Tale pronuncia ha affermato che “il consenso informato costituisce, di norma, legittimazione e fondamento del trattamento sanitario: senza il consenso informato l’intervento medico è sicuramente illecito, anche quando è nell’interesse del paziente. … Il consenso informato ha come correlato la facoltà non solo di scegliere tra le diverse possibilità di trattamento medico, ma anche di eventualmente rifiutare la terapia e di decidere consapevolmente di interromperla, in tutte le fasi della vita, anche in quella terminale. … Deve escludersi che il diritto alla autodeterminazione terapeutica del paziente incontri un limite allorché da esso consegua il sacrificio del bene della vita. Di fronte al rifiuto della cura da parte dell’interessato c’è spazio … per una strategia della persuasione, perché il compito dell’ordinamento è anche quello di offrire il supporto della massima solidarietà concreta nelle situazioni di debolezza e di sofferenza; e c’è, prima ancora, il dovere di verificare che quel rifiuto sia informato, autentico ed attuale. Ma allorché il rifiuto abbia tali connotati non c’è possibilità di disattenderlo in nome di un dovere di curarsi come principio di ordine pubblico.  … Il rifiuto delle terapie medico-chirurgiche, anche quando conduce alla morte, non può essere scambiato per un’ipotesi di eutanasia, ossia per un comportamento che intende abbreviare la vita, causando positivamente la morte, esprimendo piuttosto tale rifiuto un atteggiamento di scelta, da parte del malato, che la malattia segua il suo corso naturale. E d’altra parte occorre ribadire che la responsabilità del medico per omessa cura sussiste in quanto esista per il medesimo l’obbligo giuridico di praticare o continuare la terapia e cessa quando tale obbligo viene meno: e l’obbligo, fondandosi sul consenso del malato, cessa – insorgendo il dovere giuridico del medico di rispettare la volontà del paziente contrario alle cure – quando il consenso viene meno in seguito al rifiuto delle terapie da parte di costui”.

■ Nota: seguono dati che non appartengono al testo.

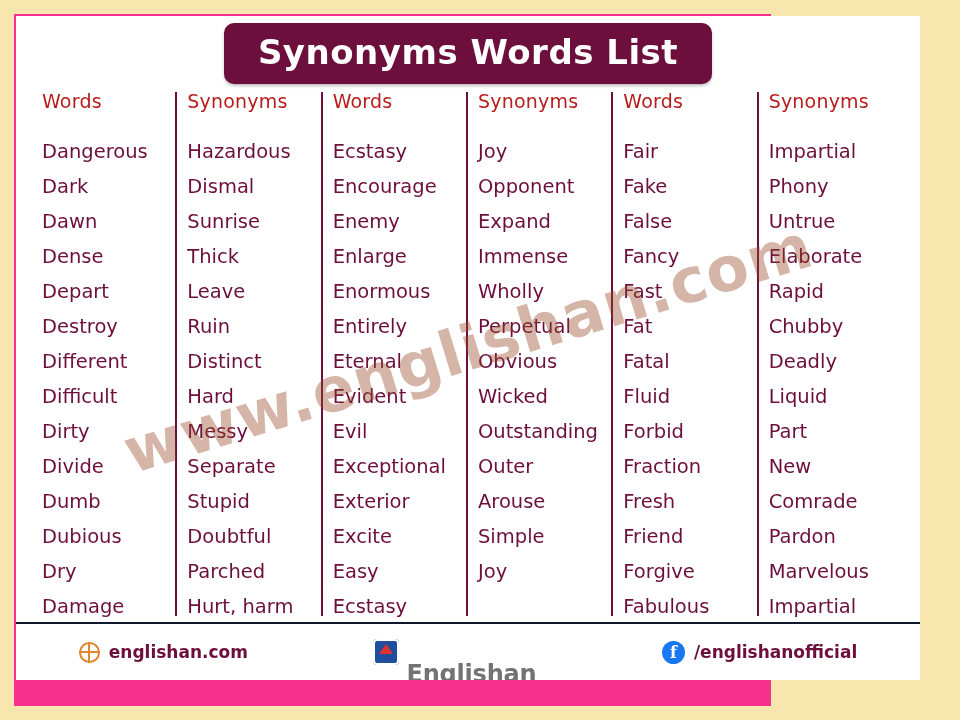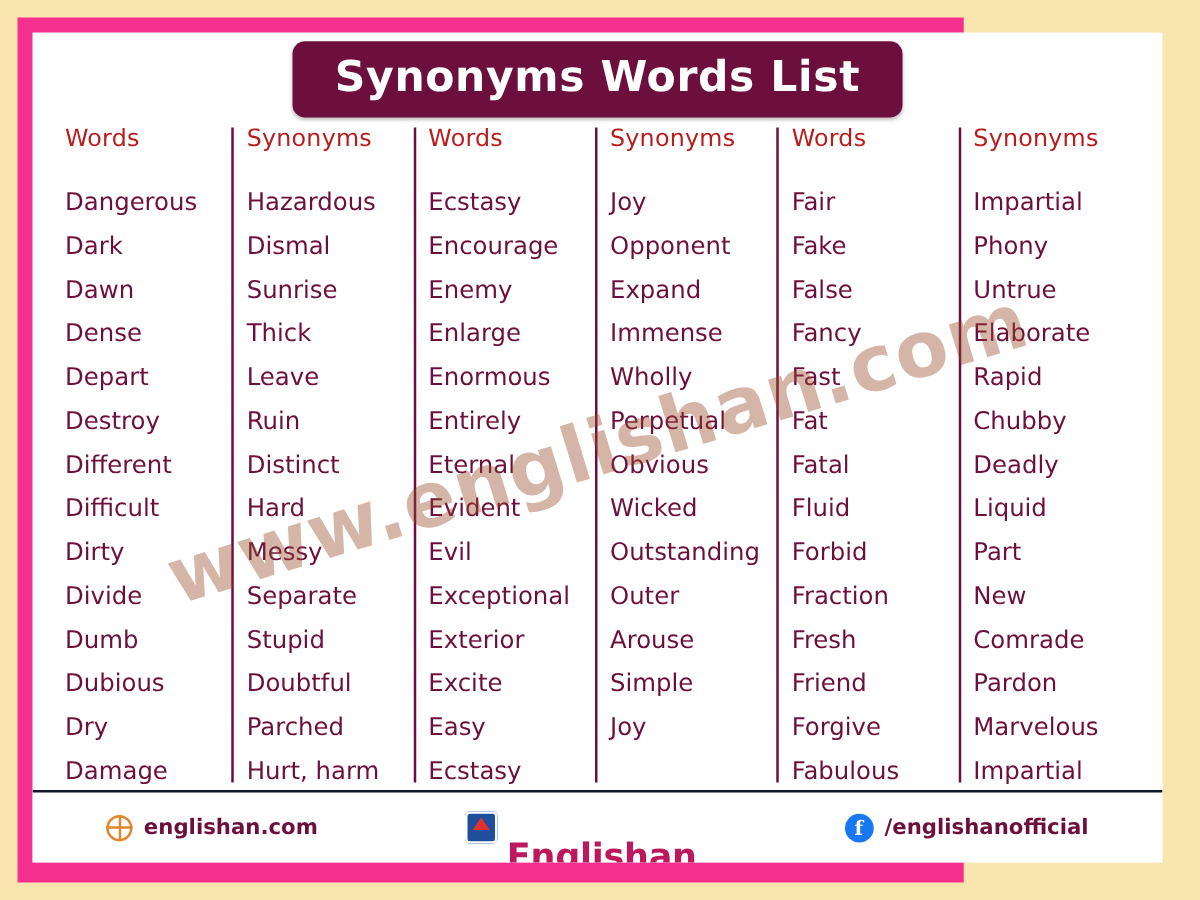--- a/index.html
+++ b/index.html
@@ -27,7 +27,7 @@
     height: 692px;
     box-sizing: border-box;
     background: #f5308f;
-    padding: 12px;
+    padding: 2px;
   }
   .inner-card {
     position: relative;

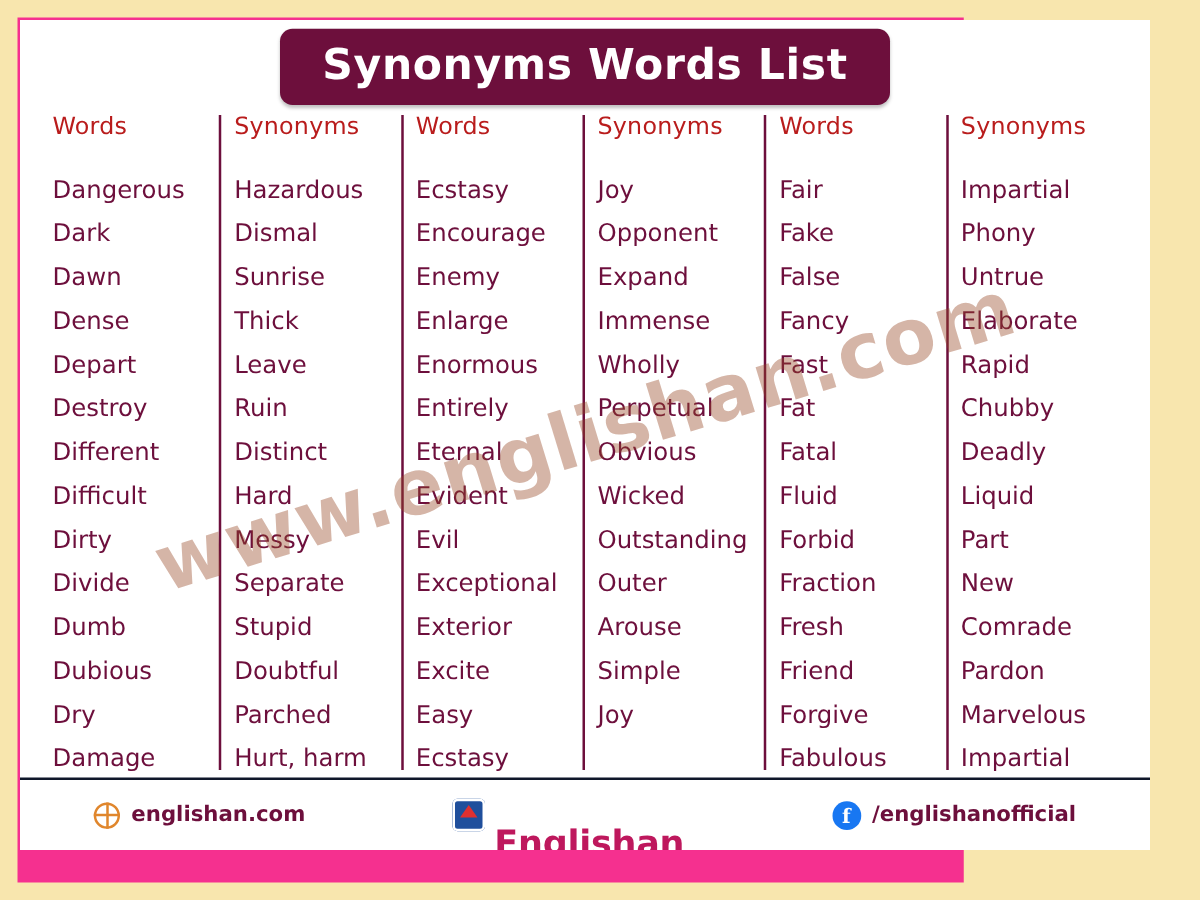--- a/index.html
+++ b/index.html
@@ -162,9 +162,9 @@
     border-bottom: 10px solid #e03030;
   }
   .brand-text {
-    font-size: 28px;
-    font-weight: bold;
-    color: #be185d;
+    font-size: 24px;
+    font-weight: bold;
+    color: #737373;
     letter-spacing: -0.2px;
     font-family: "DejaVu Sans", sans-serif;
     margin-top: 44px;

Da ultimo, quindi, in applicazione dell’art.32 della Costituzione ed escludendo la necessità di una (pur auspicabile) norma ad hoc, i giudici hanno riconosciuto il diritto dei consociati di scegliere come terminare la propria vita, e quindi di decidere ancora una volta la qualità della propria esistenza.

Il nostro sistema, infine, ha offerto ai consociati la facoltà di scegliere quale destinazione dare al proprio corpo dopo la morte, non soltanto prevedendo – in alternativa alla inumazione – la cremazione (sistema già da tempo previsto e da ultimo consentito anche dalla chiesa cattolica) ma anche consentendo la successiva dispersione delle ceneri (purché espressamente richiesta dall’interessato e subordinata  all’osservanza di alcune prescrizioni, peraltro di natura essenzialmente igienica).

Quanto siamo venuti dicendo da ultimo ci conferma in quanto vi avevo premesso: la qualità della vita riguarda ogni momento della stessa e quindi il suo termine, in occasione del quale non vi è ragione per venire meno ai principi costituzionali sopra riportati, in una sorta di catena ideale che accompagna ciascuno di noi.